§ **DATA UNDER STUDY**:
· · · ·

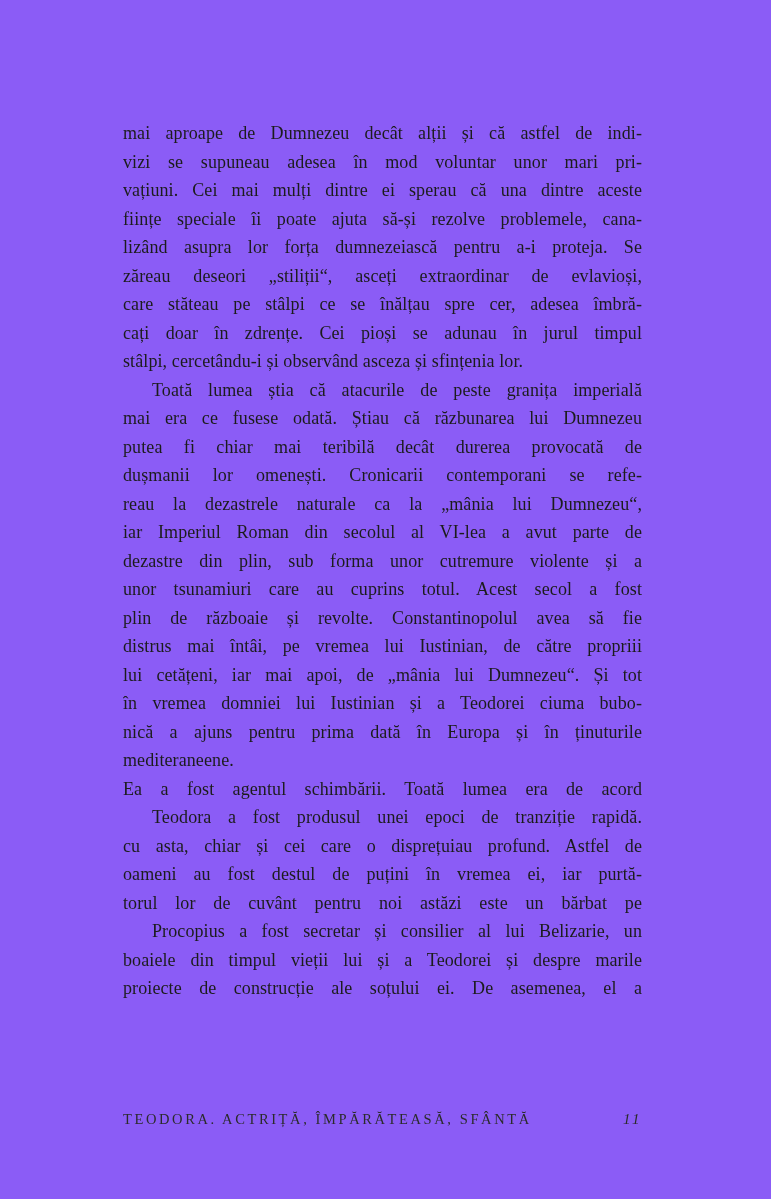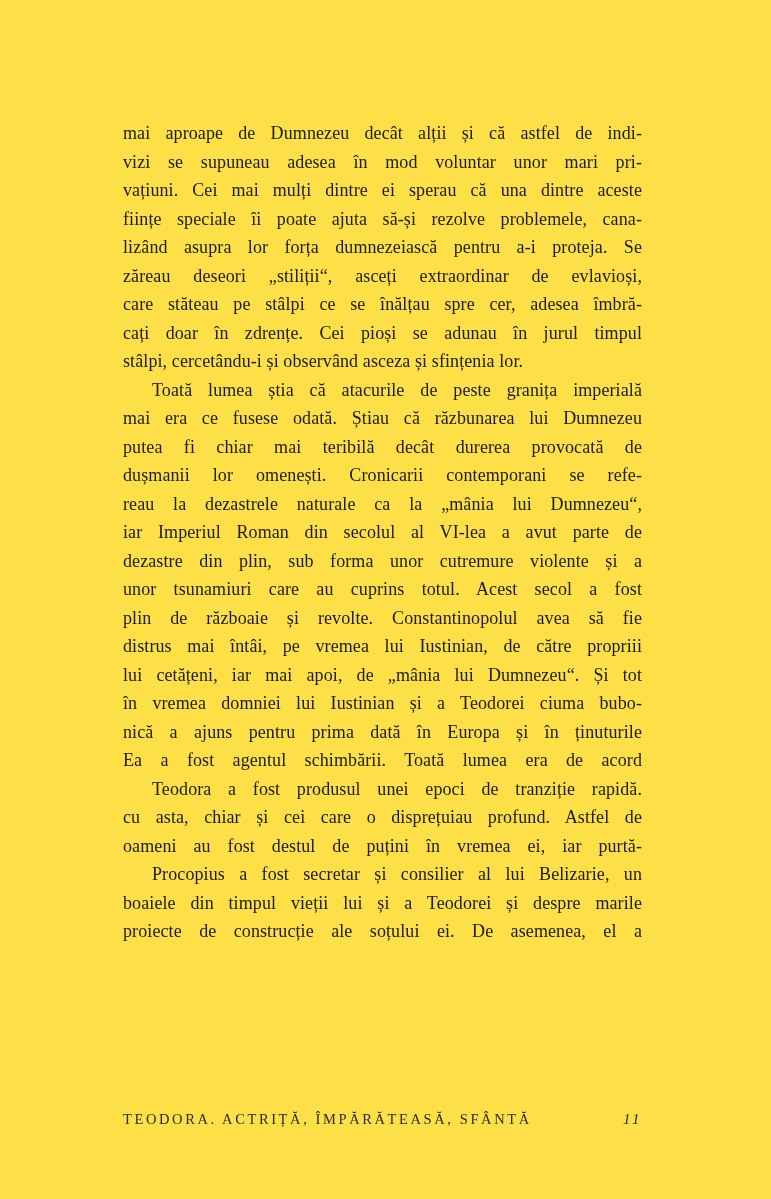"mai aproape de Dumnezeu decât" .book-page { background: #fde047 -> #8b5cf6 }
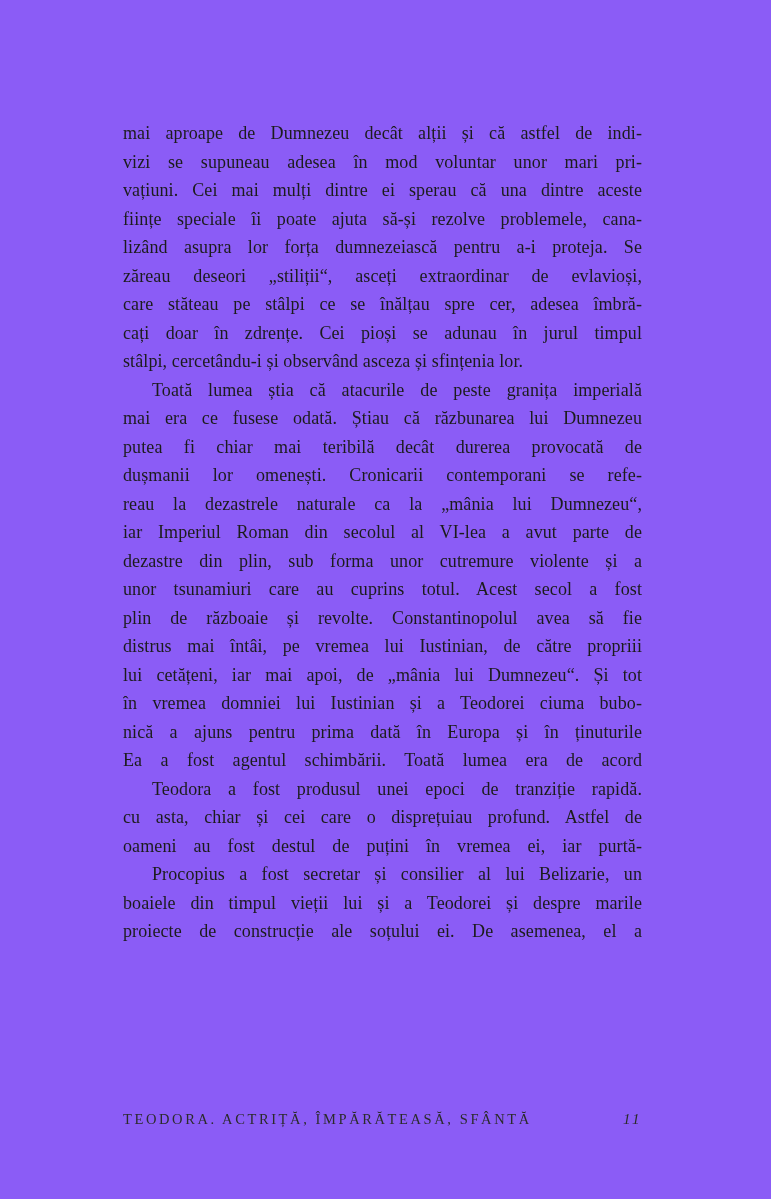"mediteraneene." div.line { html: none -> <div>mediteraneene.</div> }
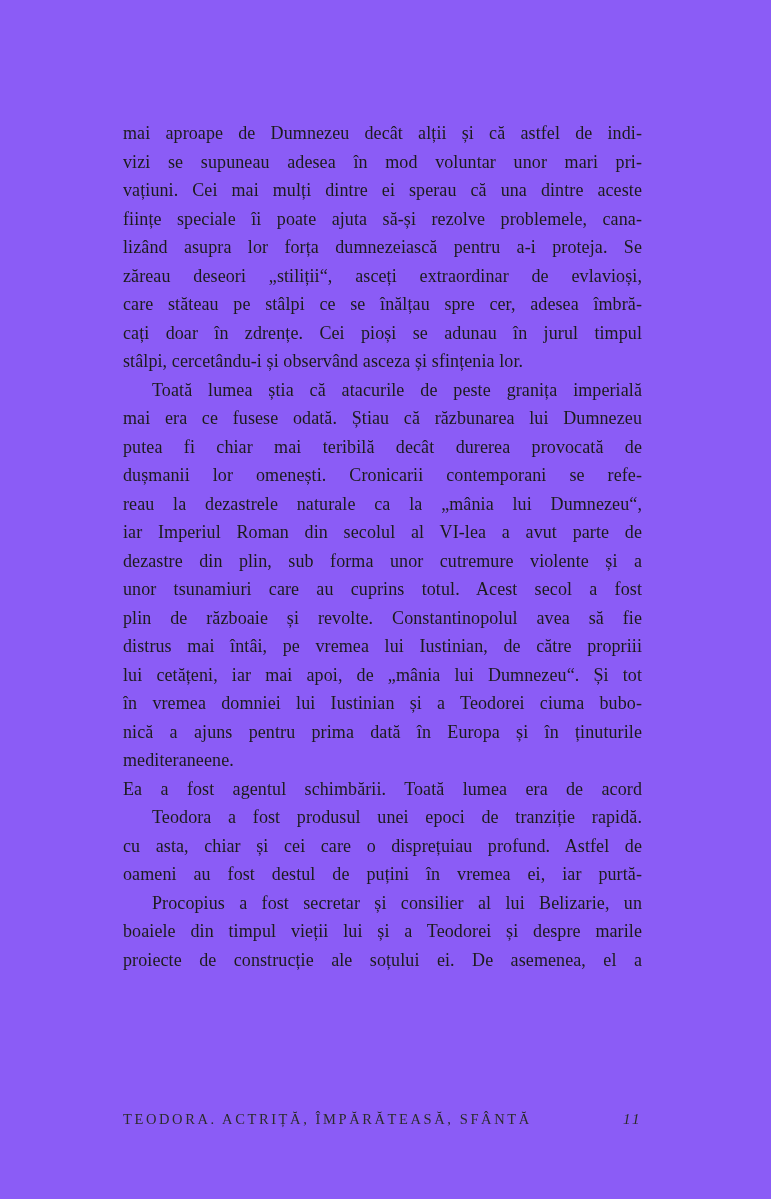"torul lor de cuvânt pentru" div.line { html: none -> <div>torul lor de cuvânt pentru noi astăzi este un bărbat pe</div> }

· · · ·

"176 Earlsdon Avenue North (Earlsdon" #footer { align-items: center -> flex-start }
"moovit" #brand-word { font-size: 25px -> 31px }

· · · ·

§ **AIM OF THE EXERCISE**: Once the line with "aproape de Dumnezeu" is found above, transcribe each line from it through the line with "none -> <div>torul", exactly, and omit the pictures.

§ **WRITTEN RESPONSE**:
"mai aproape de Dumnezeu decât" .book-page { background: #fde047 -> #8b5cf6 }
"mediteraneene." div.line { html: none -> <div>mediteraneene.</div> }
"torul lor de cuvânt pentru" div.line { html: none -> <div>torul lor de cuvânt pentru noi astăzi este un bărbat pe</div> }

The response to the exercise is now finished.